2.2. Financial Development Indexes

The level and quality of financial development can be measured by indexes of financial development. From the appearance of the financial interrelation ratio (FIR) to the current various financial development indexes, the function and connotation of financial development have been reflected more comprehensively and clearly. Goldsmith [35] creatively developed FIR to measure the financial development level in a country or region, and it is the ratio of the market value of all financial instruments to the market value of national wealth. However, FIR is simplified, using GDP as the denominator and the total value of financial assets as the numerator. The appearance of FIR laid a foundation for follow-up studies of financial development.

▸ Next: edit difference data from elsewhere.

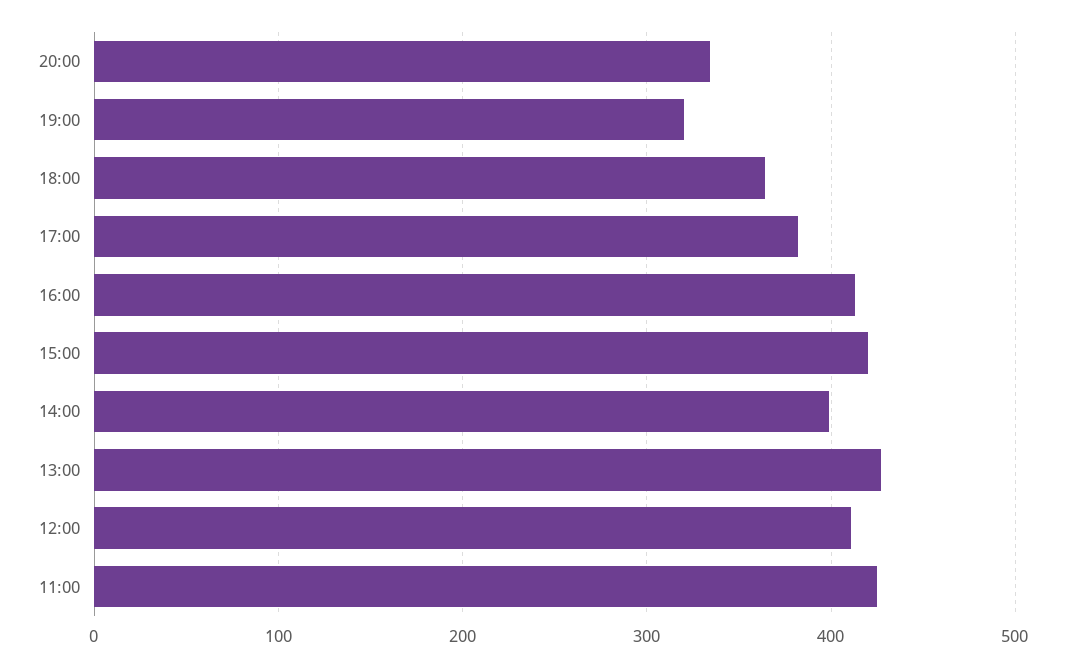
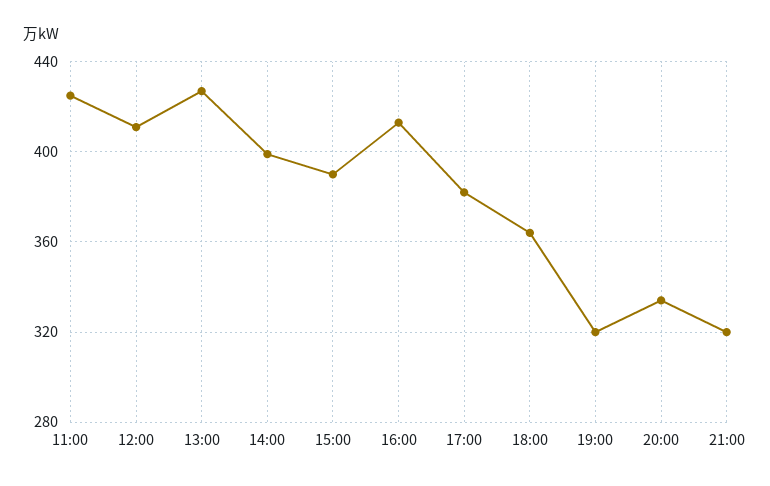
15:00: 420 -> 390
21:00: none -> 320

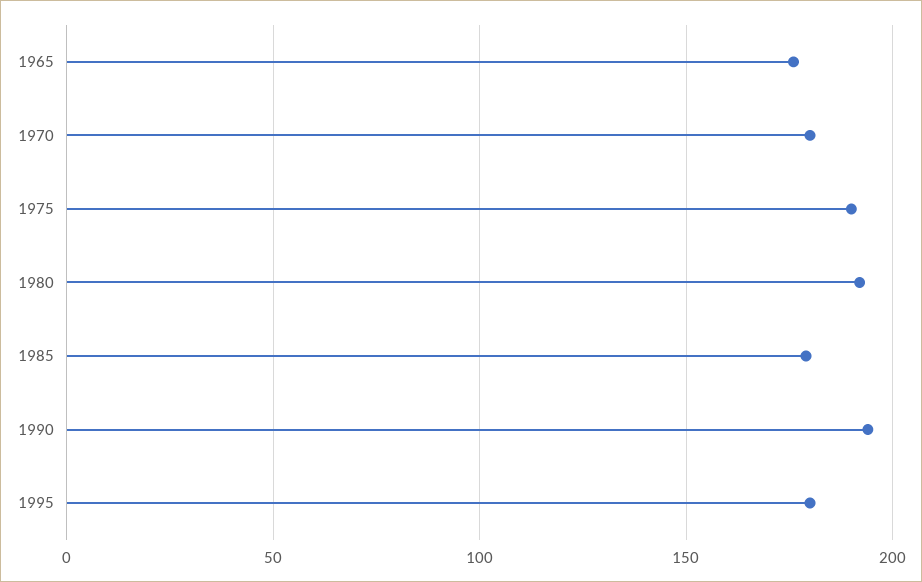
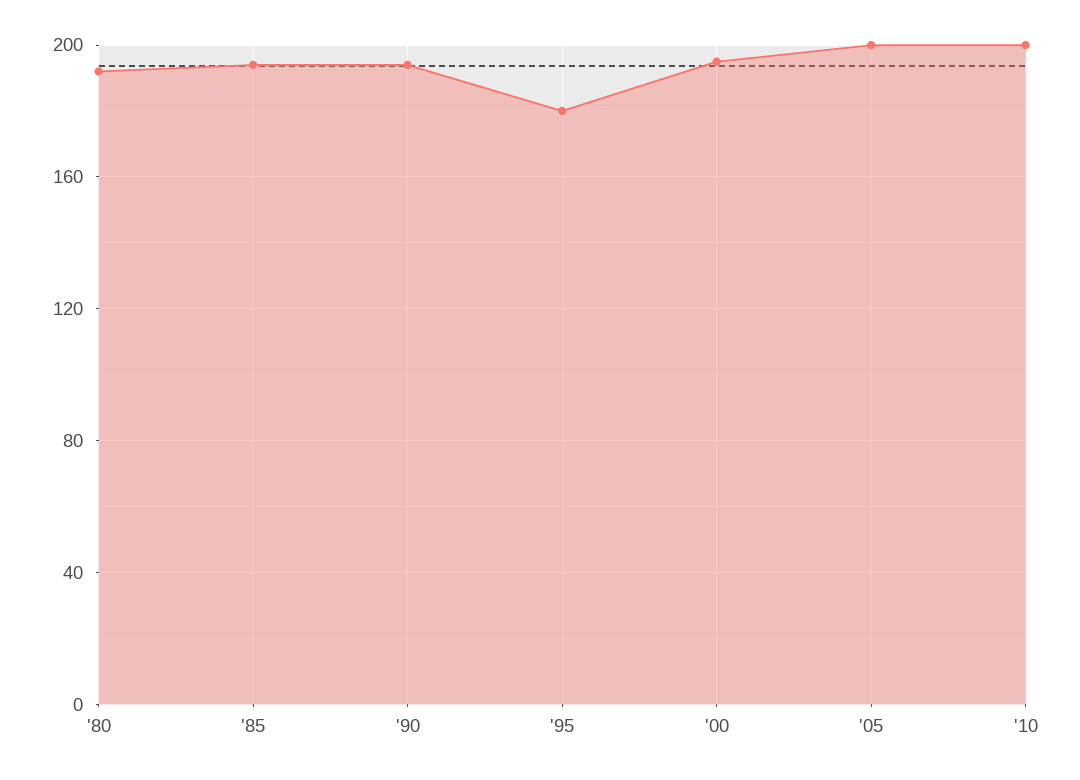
1965: 175 -> none
1970: 180 -> none
1975: 190 -> none
1985: 180 -> 195
'00: none -> 195
'05: none -> 200
'10: none -> 200

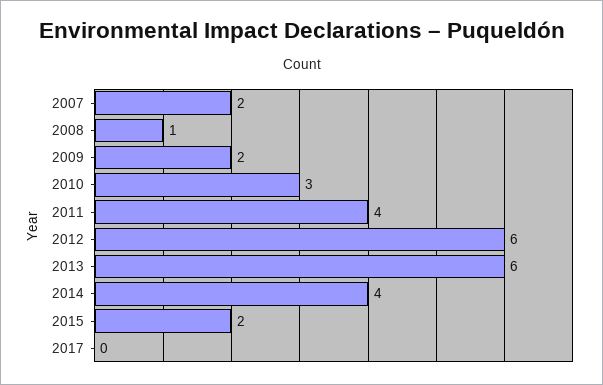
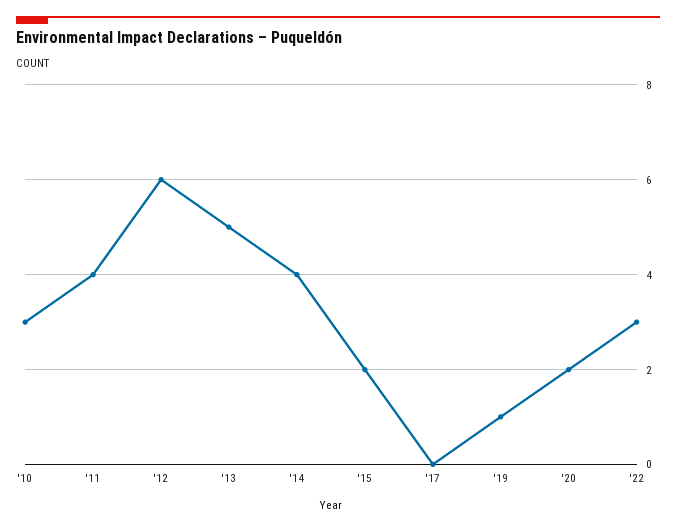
2007: 2 -> none
2008: 1 -> none
2009: 2 -> none
2013: 6 -> 5
'19: none -> 1
'20: none -> 2
'22: none -> 3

Mckinnon [36] proposed the well-known theory of financial depth and indicated the basic indexes to measure financial depth, which is the ratio of M2 to GDP. However, the above two indexes are not appropriate for application in China owing to their limitations.

In the 1990s, new indexes were developed to represent financial development. King and Levine [37] presented Private and Privy indexes. The Private index was the ratio of credit and loans of the non-financial private sector to the total quantity of credits and loans. The Privy index was the ratio of credits and loans of the non-financial private sector to GDP. The increase of the two indexes can reflect the improvement of the efficiency of finance resource distribution. Levine and Zervos [38] developed a type of index to measure whether the stock market was active to reflect the financial development level. The method included three indexes: the capitalization rate, turnover rate and trading rate. The capitalization rate was the ratio of the total market value of stock in the stock exchange to GDP, the turnover rate was the ratio of trading volume in the domestic stock market to total market value of stock in the stock exchange, and the trading rate was the ratio of trading volume in the domestic stock market to GDP.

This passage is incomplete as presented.